Lui ride. Sento un'amarezza velata nella sua voce.

"Quando esci da quel posto ci facciamo una seratina insieme". Piccola pausa. "Ti faró uscire, Jon, se lo desideri. Io ho una stanza per gli ospiti. Puoi vivere lí finchè non trovi una sistemazione migliore".

"Grazie per il pensiero, ma non farti troppi problemi. Davvero. Sto bene qui. Ci penserà il tribunale ad affidarmi una nuova sistemazione. Ho quasi diciotto anni".

Altra piccola pausa.

"Va bene. Nel caso avessi bisogno di me, io ci sono. Non avere paura a chiedere. Ora devo andare, ho bisogno di preparare il mio progetto scolastico. Domani ti verró a trovare. Alle cinque di pomeriggio sono da te. Ciao".

"Ciao".

Chiudo la telefonata.

Non so cosa pensare. Mi piacerebbe abitare con Corey, ma non posso dargli troppi problemi. Ne ha già abbastanza. Aspetteró i diciotto anni per poi cercare una casa economica in affitto. I miei genitori dovranno darmi dei soldi. Troveró qualche soluzione.

Per ora ho davanti solo qualche settimana di ricovero. Ho quasi smesso con la droga. Fumo meno. Ma soprattutto, non ho piú allucinazioni ho perdite di controllo. La mia terapista dice che erano causate dalle condizioni malsane in cui vivevo. Probabile. Ma ora sto bene. La terapia sta funzionando. Mi hanno persino affidato un cane. Si chiama Fenrir, è bellissimo, enorme, ha il pelo grigiastro e lungo e gli occhi scurissimi. Andiamo molto d'accordo. Amo i cani.

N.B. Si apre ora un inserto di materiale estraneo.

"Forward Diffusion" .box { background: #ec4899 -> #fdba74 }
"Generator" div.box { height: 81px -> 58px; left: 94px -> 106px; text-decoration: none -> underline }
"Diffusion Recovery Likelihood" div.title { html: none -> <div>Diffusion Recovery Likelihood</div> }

A volte mi permettono di portarlo in camera, ma purtroppo Fenrir spaventa la gatta di Dylan. Il mio compagno di stanza passa infatti un sacco di tempo con la sua gattina, Honey. È (letteralmente) una palla di pelo che non fa niente tutto il giorno. Si sdraia e passa la giornata a fare pisolini, interrotti dai numerosi pasti. Non male come stile di vita. Dylan la adora. Passa ore ad accarezzarla, mentre lei fa le fusa. Sembra una grossa palla a cui viene trasmessa una scossa elettrica molto forte.

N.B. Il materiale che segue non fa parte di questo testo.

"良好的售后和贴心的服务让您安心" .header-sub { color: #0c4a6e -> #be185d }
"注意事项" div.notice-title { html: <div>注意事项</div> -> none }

In questo momento Fenrir non c'è, Honey invece dorme vicino alla mia testa. Maledetta sfera pelosa. Poi mi ritrovo la bocca piena di peli.

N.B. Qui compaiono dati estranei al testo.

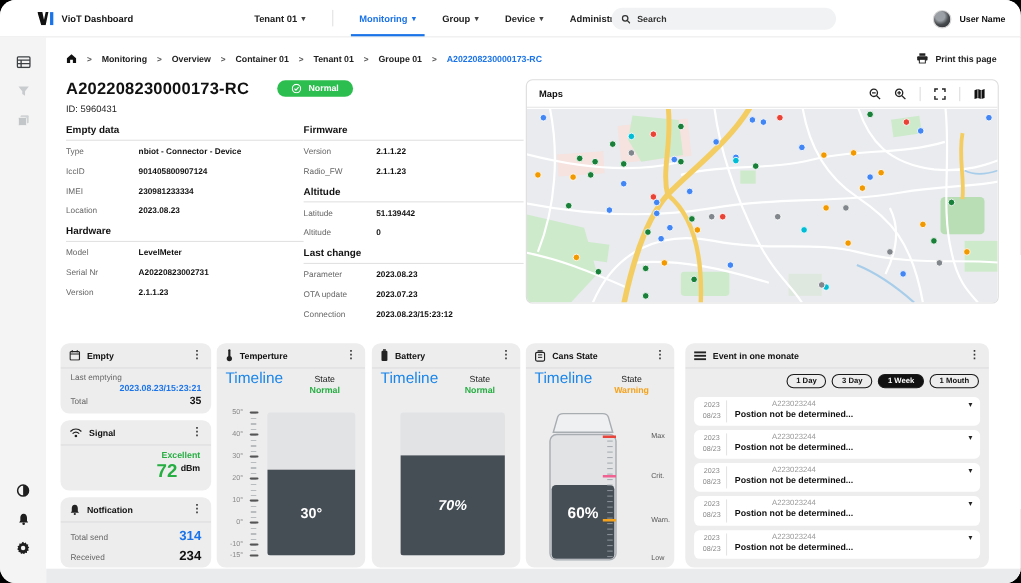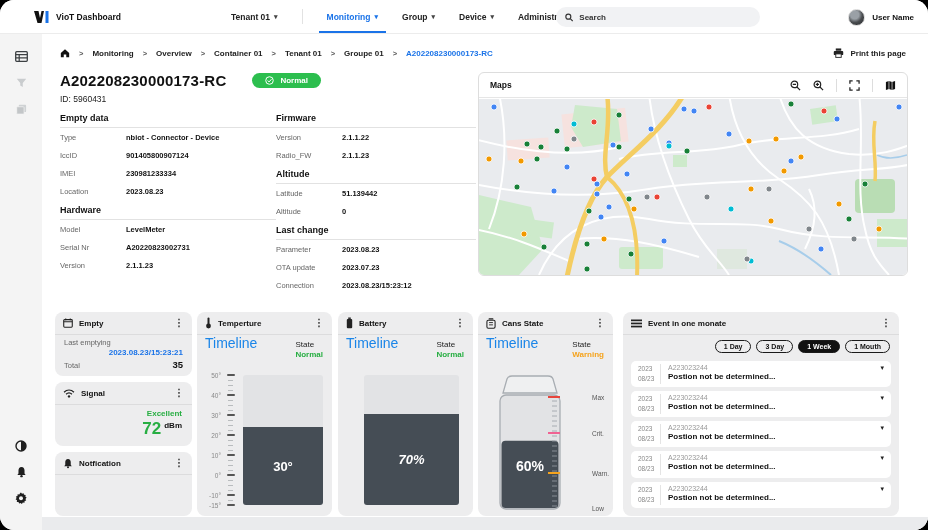"State" .state-block { right: 9px -> 23px; text-align: left -> center }
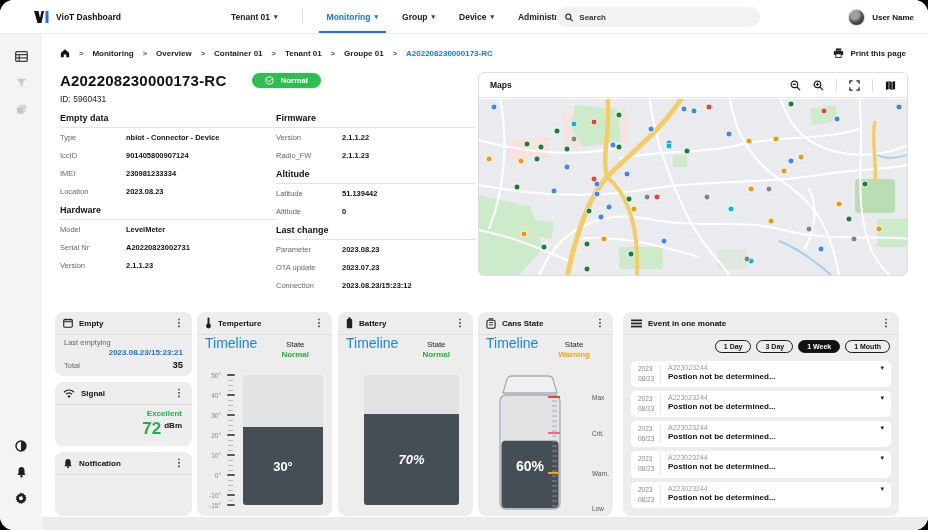"Postion not be determined..." .ev-list { text-align: none -> center }
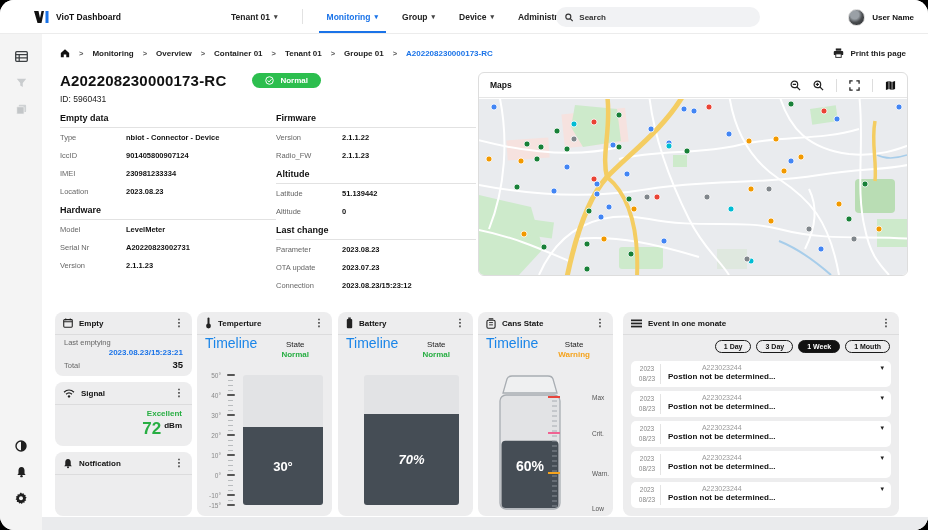"Total send" div.notif-body { html: none -> <div> <div> <span>Total send</span> <span>314</span> </div> <div> <span>Received</span> <span>234</span> </div> </div> }
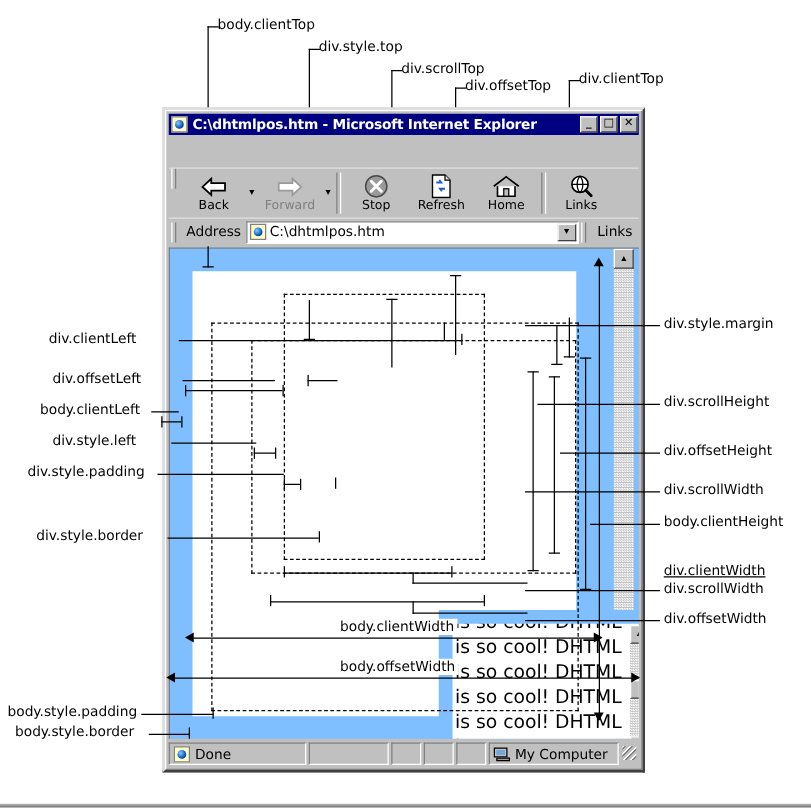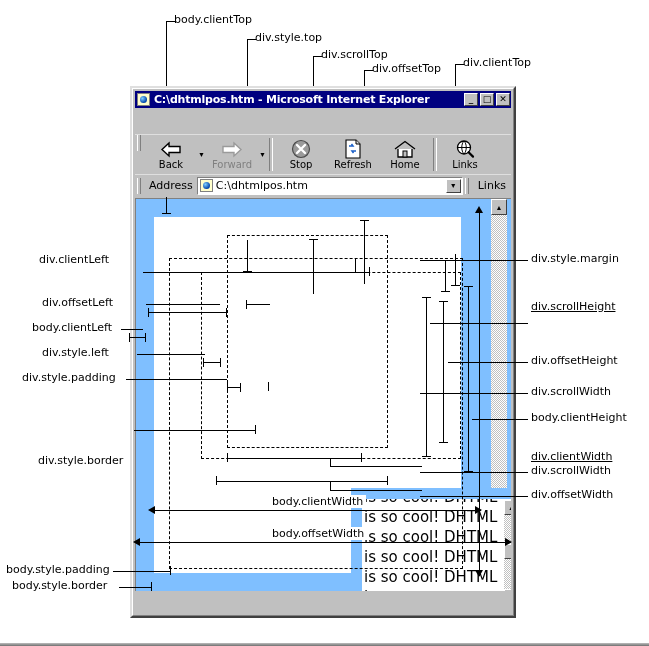"div.clientLeft" div.ann { top: 254px -> 265px }
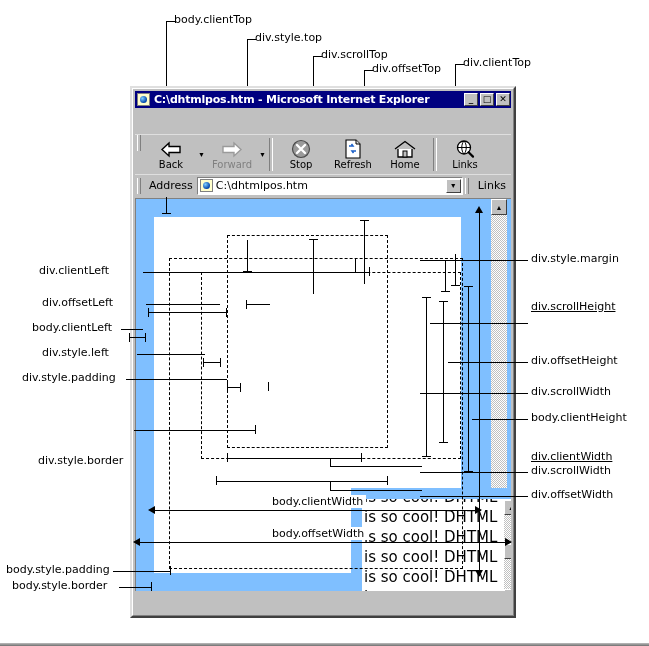"div.scrollHeight" div.ann { text-decoration: underline -> none; top: 301px -> 316px }
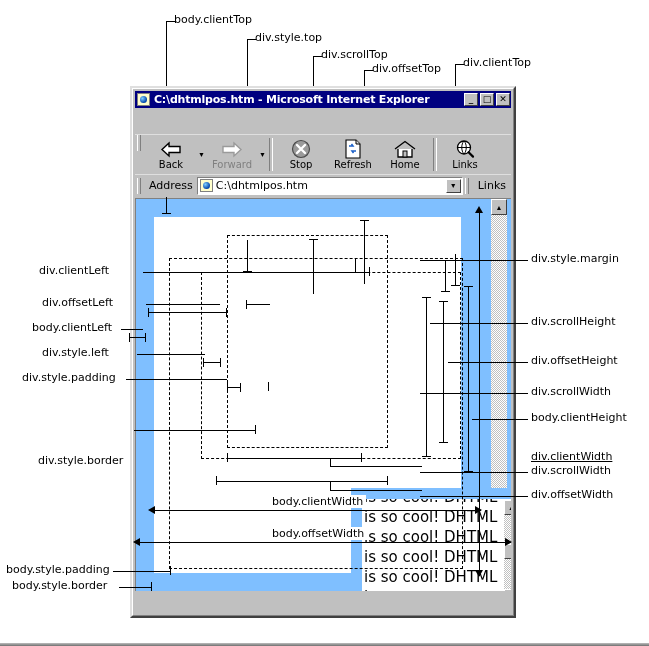"div.style.border" div.ann { left: 38px -> 29px; margin-top: 32px -> none }
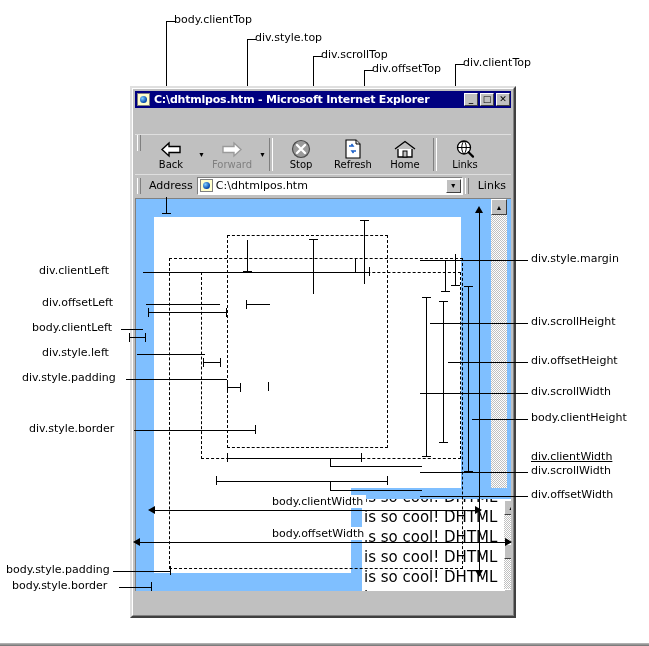"Done" div.statusbar { html: none -> <div> <div> <div></div> <span>Done</span> </div> <div></div> <div></div> <div></div> <div></div> <div> <div> <i></i> <i></i> <i></i> </div> <span>My Computer</span> </div> <div> <div></div> </div> </div> }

Dylan si è addormentato. Strano, di solito è sempre attivo. Proprio come il suo gatto.

Non so cosa fare.

La nostra stanza è provvista di un cavalletto e delle tele economiche, quindi decido di produrre qualche brutto dipinto. Non sono proprio bravissimo, devo ammettere. Peró sono sensibile e riflessivo, so come trasformare una merda in un'opera d'arte. È una capacità importante.